Over 50 years since Lorenz’s 1963 study and a follow-up presentation in
1972, the statement ``weather is chaotic’’ has been well accepted. Such a
view turns our attention from regularity associated with Laplace’s view of
determinism to irregularity associated with chaos. In contrast to single
type chaotic solutions, recent studies using a generalized Lorenz model
(GLM, Shen 2019a; Shen et al. 2019) have focused on the coexistence of
chaotic and regular solutions that appear within the same model using the
same modeling configurations but different initial conditions. The results,
with attractor coexistence, suggest that the entirety of weather possesses
a dual nature of chaos and order with distinct predictability (e.g., Shen
et al. 2020). The refined view on the dual nature of weather is neither too
optimistic nor pessimistic as compared to the Laplacian view of
deterministic predictability that is unlimited and the Lorenz view of
deterministic chaos with finite predictability. The refined view may unify
our theoretical understanding of different predictability within various
types of solutions of Lorenz models and recent numerical simulations of
advanced global weather/climate models that can simulate large-scale
tropical systems (e.g., African easterly waves and Madden-Julian
Oscillations) beyond two weeks (e.g., Shen 2019b; Judt 2020).

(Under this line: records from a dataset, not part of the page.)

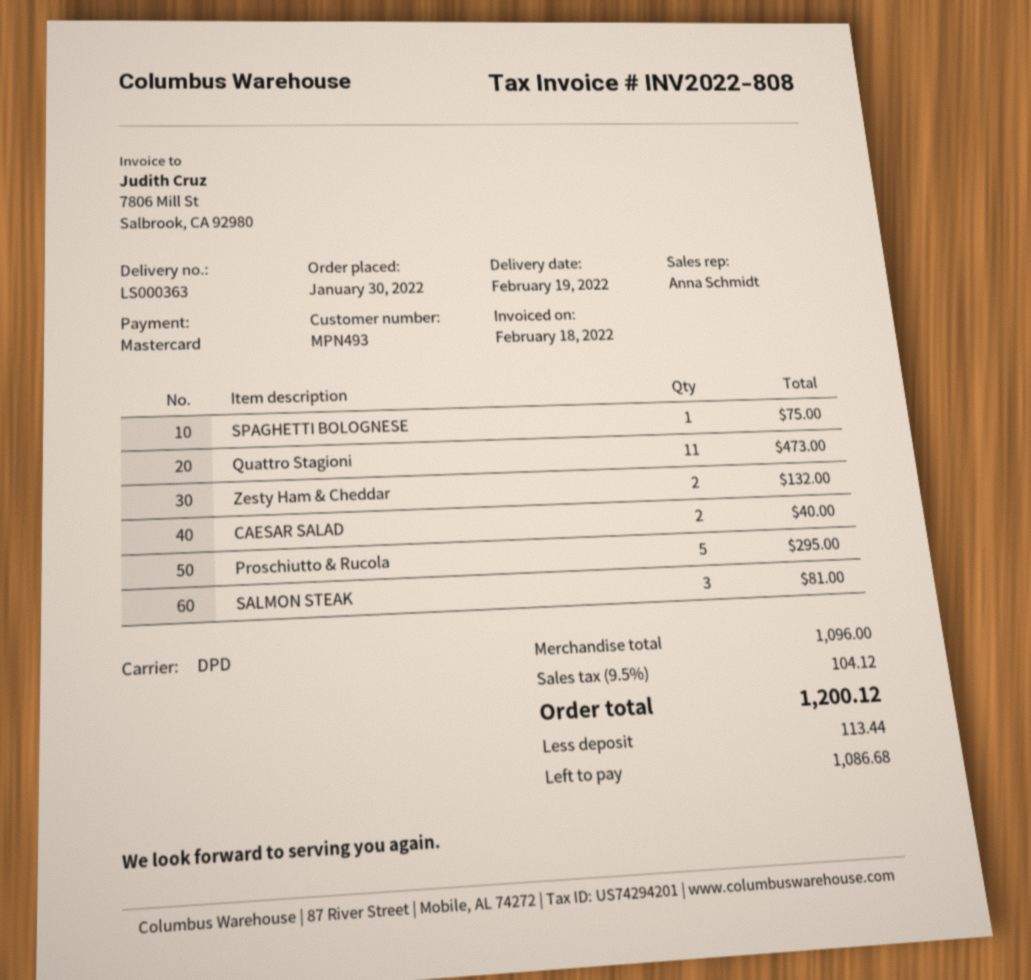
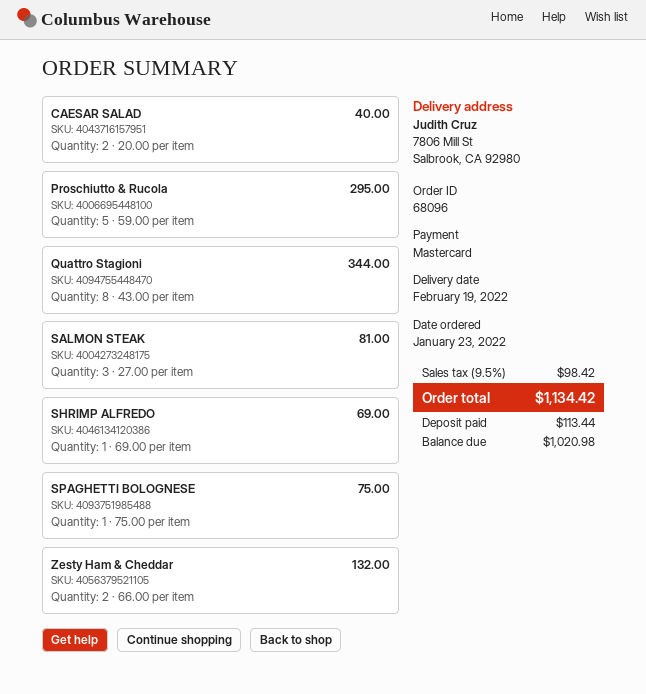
order date: 2022-01-30 -> 2022-01-23
Quattro Stagioni: 11 for 473.00 -> 8 for 344.00
SHRIMP ALFREDO: none -> 1 for 69.00
tax: 9.5% = 104.12 -> 9.5% = 98.42
total: 1200.12 -> 1134.42
balance: 1086.68 -> 1020.98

In this study, based on the GLM, we discuss the following two mechanisms
that may enable or modulate two kinds of attractor coexistence and, thus,
contribute to distinct predictability: (1) the aggregated negative feedback
of small-scale convective processes that can produce stable non-trivial
equilibrium points and, thus, enable the appearance of stable steady-state
solutions and their coexistence with chaotic or nonlinear oscillatory
solutions, referred to as the 1st and 2nd kinds of attractor coexistence;
and (2) the modulation of large-scale time varying forcing (heating) that
can determine (or modulate) the alternative appearance of two kinds of
attractor coexistence.  Based on our results, we then discuss new
opportunities and challenges in predictability research with the aim of
improving predictions at extended-range time scales, as well as
sub-seasonal to seasonal time scales.




Host: Jose Castillo

Note: Videos of previous colloquium talks can be seen on the CSRC website
in the colloquium archive section or on the CSRC YouTube page here
<https://www.youtube.com/channel/UCN0ZEztlmyDqG2pm-Rle_Eg/feed>.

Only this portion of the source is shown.